In the days of old, the question that would be asked is what manner of man is this?
The fact is Trump has acted on various fronts time and again without impunity.
Some of his many actions include maintaining his twitter presence despite calls by some of his operatives and technocrats to forego the platform, refusal to put his properties in in a public trust as well as keeping his income tax return from the public’s view, among others.
At the same time, his base cheers and applaud him on his every move while he continues to ratchet up his post-election rally numbers by thousands.
Now, given Trump’s unorthodoxy, the question that many people are asking is whether Barack Obama can be a different kind of former president – an unorthodox ex-President?
Currently, former presidents tend to keep a low profile with little or no political involvement.
However, at age 55, Obama is still a young man and given his experience and academic qualification, one, therefore, wonders whether he should not take on an activist type of role as an ex-president.
There are a number of issues that he could still play a critical role in leading from the front on. These include the environment, criminal justice reform, health care, immigration, race relations, and gun control, among others.
He had earlier talked about returning to community organizing, which would be a good move as interaction and leadership at the community level in the U.S. left much to be desired.
“I’ll go back to doing the kinds of work that I was doing before, just trying to find ways to help people,” he told middle schoolers last year.

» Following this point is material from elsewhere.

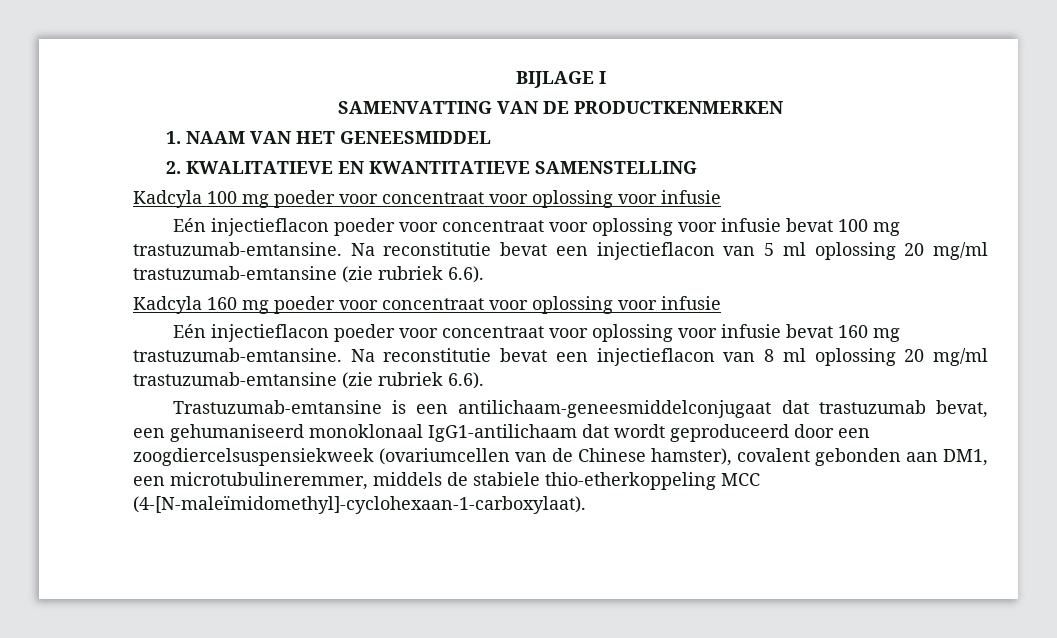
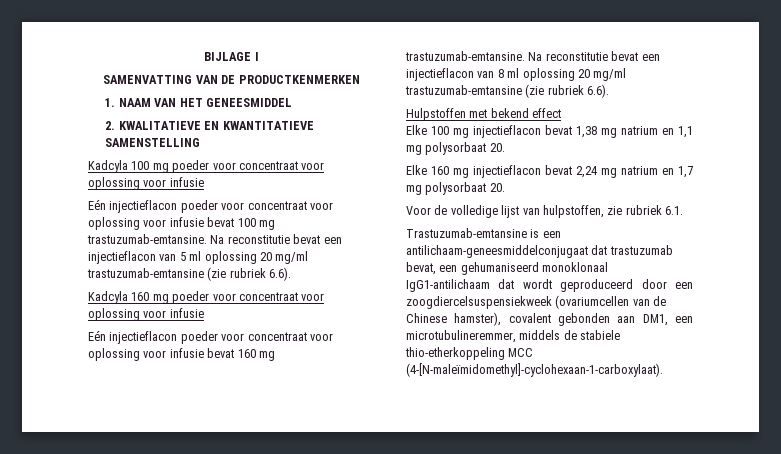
+ Hulpstoffen met bekend effect
+ Elke 100 mg injectieflacon bevat 1,38 mg natrium en 1,1 mg polysorbaat 20.
+ Elke 160 mg injectieflacon bevat 2,24 mg natrium en 1,7 mg polysorbaat 20.
+ Voor de volledige lijst van hulpstoffen, zie rubriek 6.1.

“Help young people get educations, and help people get jobs, and try to bring businesses into neighborhoods that don’t have enough businesses. That’s the kind of work that I really love to do,” he added.
With the voiceless 99 percenters and Obama’s appeal and massive support base, this may just be the place he ought to be to influence decision making in Washington.
The truth is, Obama still has unfinished work to do, particularly among minority, and he still can make a meaningful contribution to society apart from writing books and making thousand dollar speeches.
The question remains, however, can Obama be a different type of ex-President? Will he? Some will argue, yes, he can!